Le ministre iranien des Affaires étrangères, Abbas Araghchi, participera également aux pourparlers, lesquels seront également soutenus par des médiateurs suisses et omanais. Selon des sources proches du dossier, ces rencontres « indirectes » sont programmées pour mardi sous l'égide tranquille d'Oman. Un porte-parole du ministère suisse des Affaires étrangères a réaffirmé l'engagement de la Suisse dans le dialogue, soulignant sa disponibilité pour faciliter toute initiative diplomatique visant à apaiser les tensions.

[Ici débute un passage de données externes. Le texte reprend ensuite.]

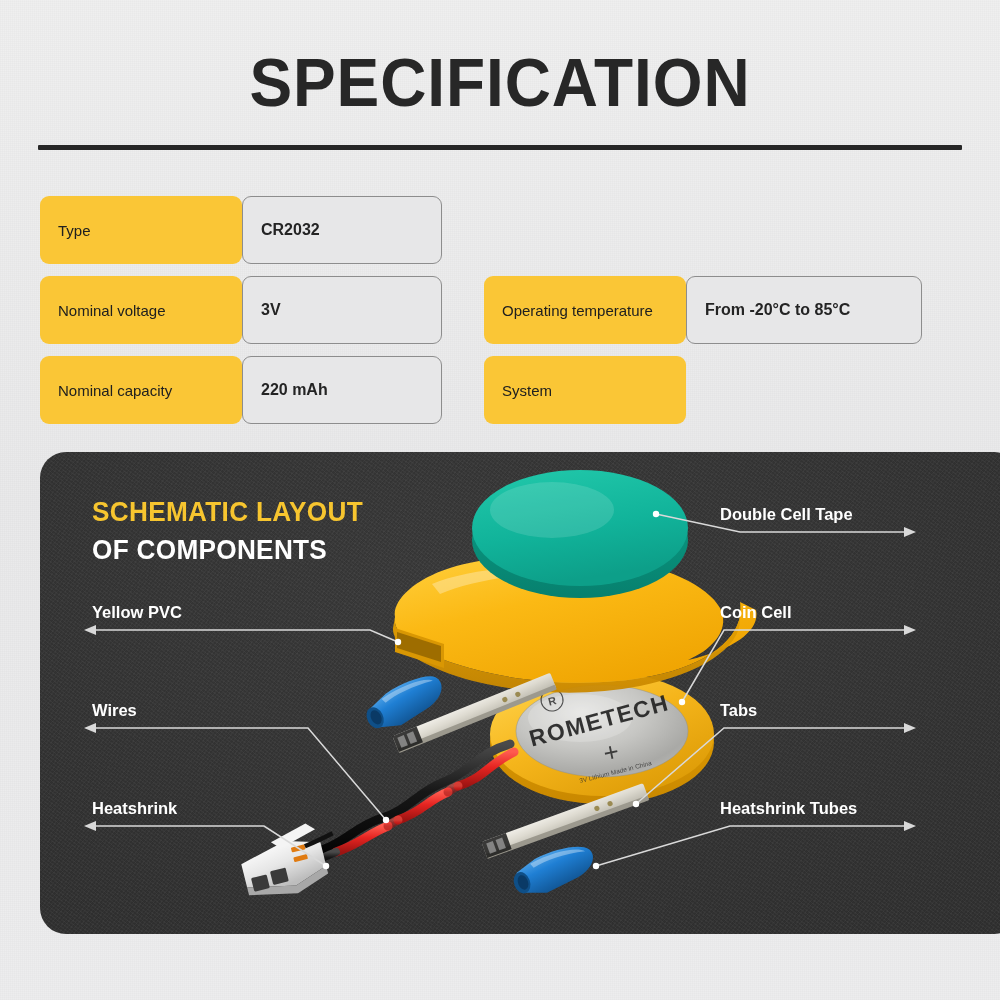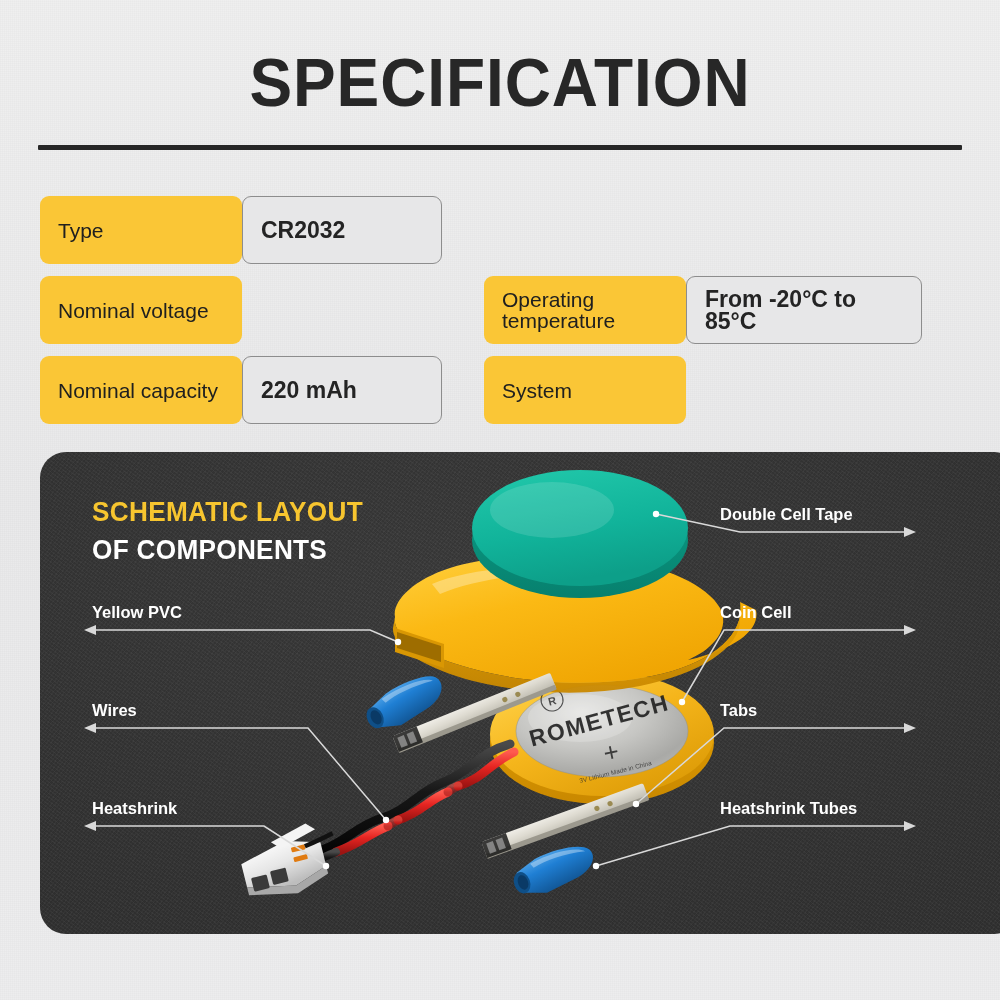"Type" .spec-key { font-size: 21px -> 15px }
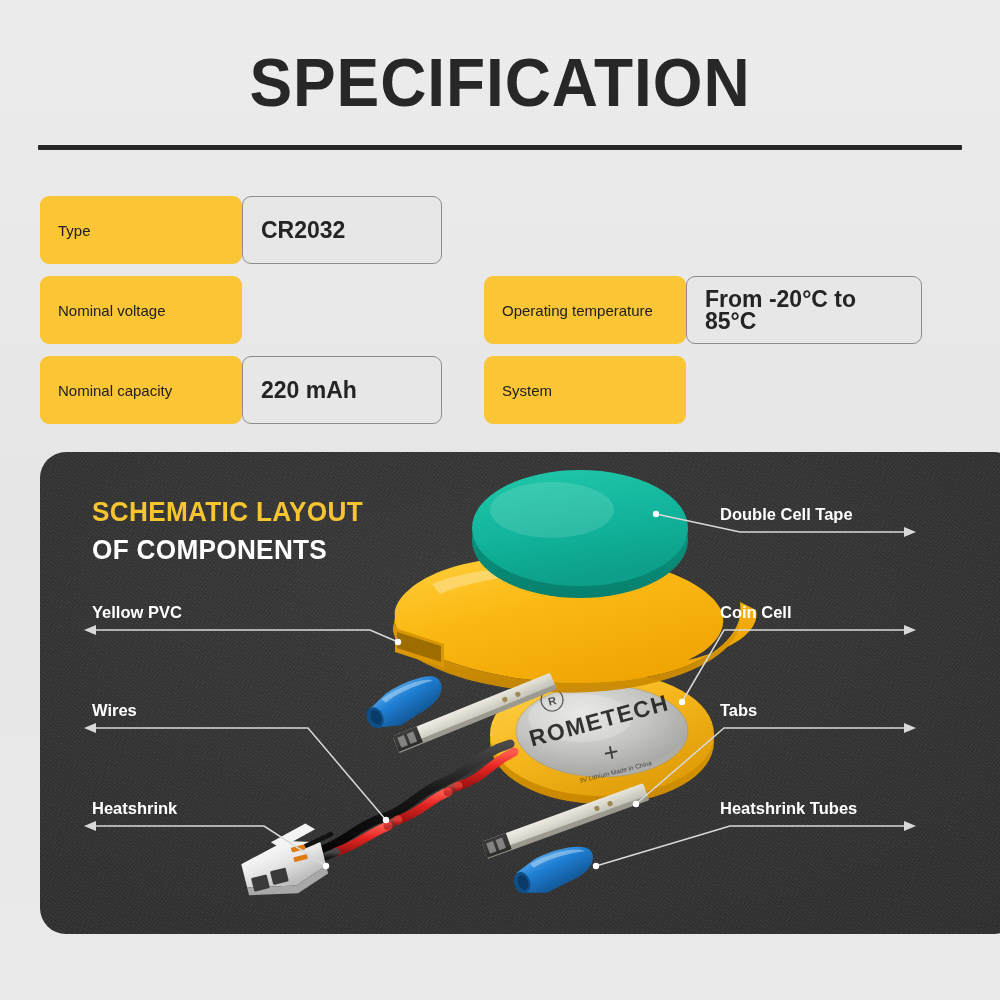"CR2032" .spec-val { font-size: 23px -> 16px }
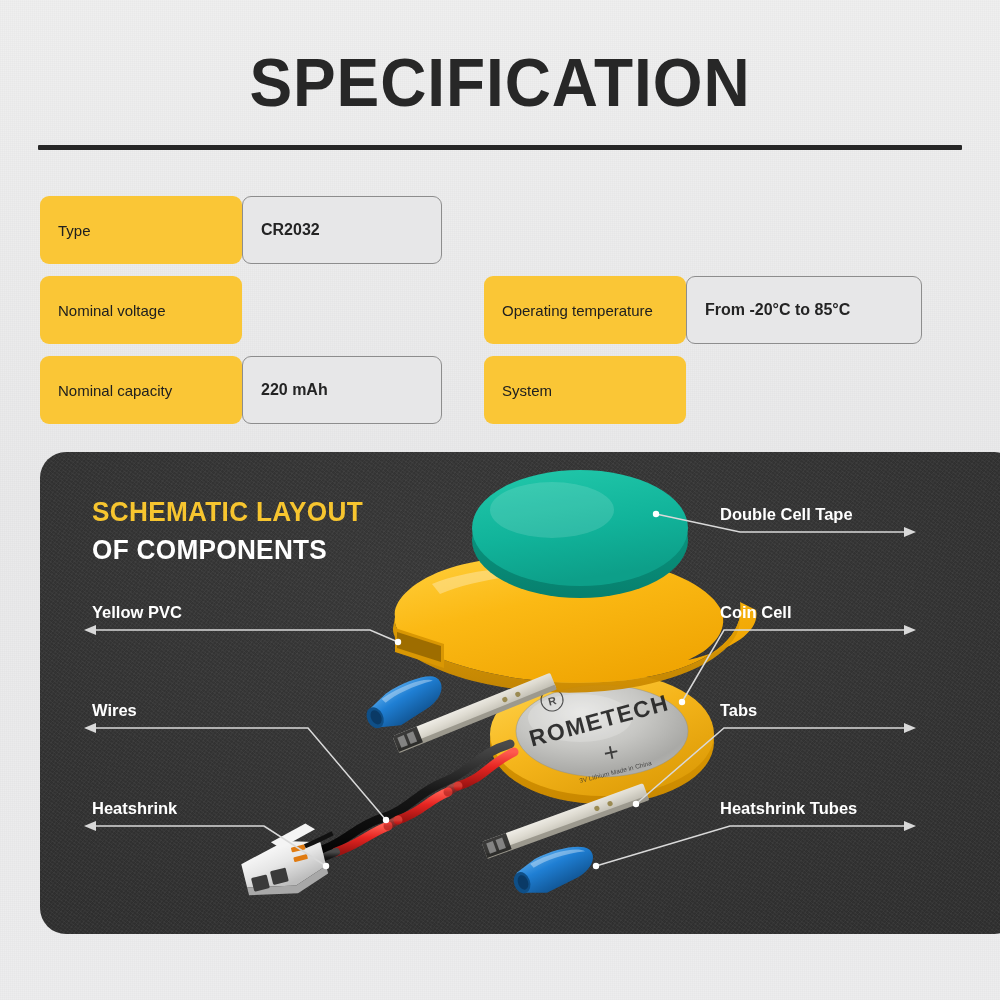"3V" div.spec-val { html: none -> <div>3V</div> }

Les discussions de Genève font suite à une reprise des échanges entre les États-Unis et l’Iran à Mascate, après plusieurs mois d’interruption à la suite de violences escaladées, notamment des frappes israéliennes sur des sites nucléaires iraniens et des ripostes militaires de Washington. Les tensions restent vives, exacerbées par les répercussions d’une répression sanglante d’un mouvement de contestation en Iran le mois dernier, qui a de nouveau mis en lumière l’instabilité dans la région.
Ces entretiens revêtent une importance particulière, non seulement pour le dialogue américano-iranien, mais aussi pour les futurs pourparlers entre la Russie et l'Ukraine dans la même ville, où Witkoff et Kushner devraient également être présents. Comme l'a remarqué l'expert politique Jean Dupont, "la diplomatie est souvent le seul moyen de désamorcer des cris de guerre, et les États-Unis doivent jouer un rôle clé dans cette dynamique".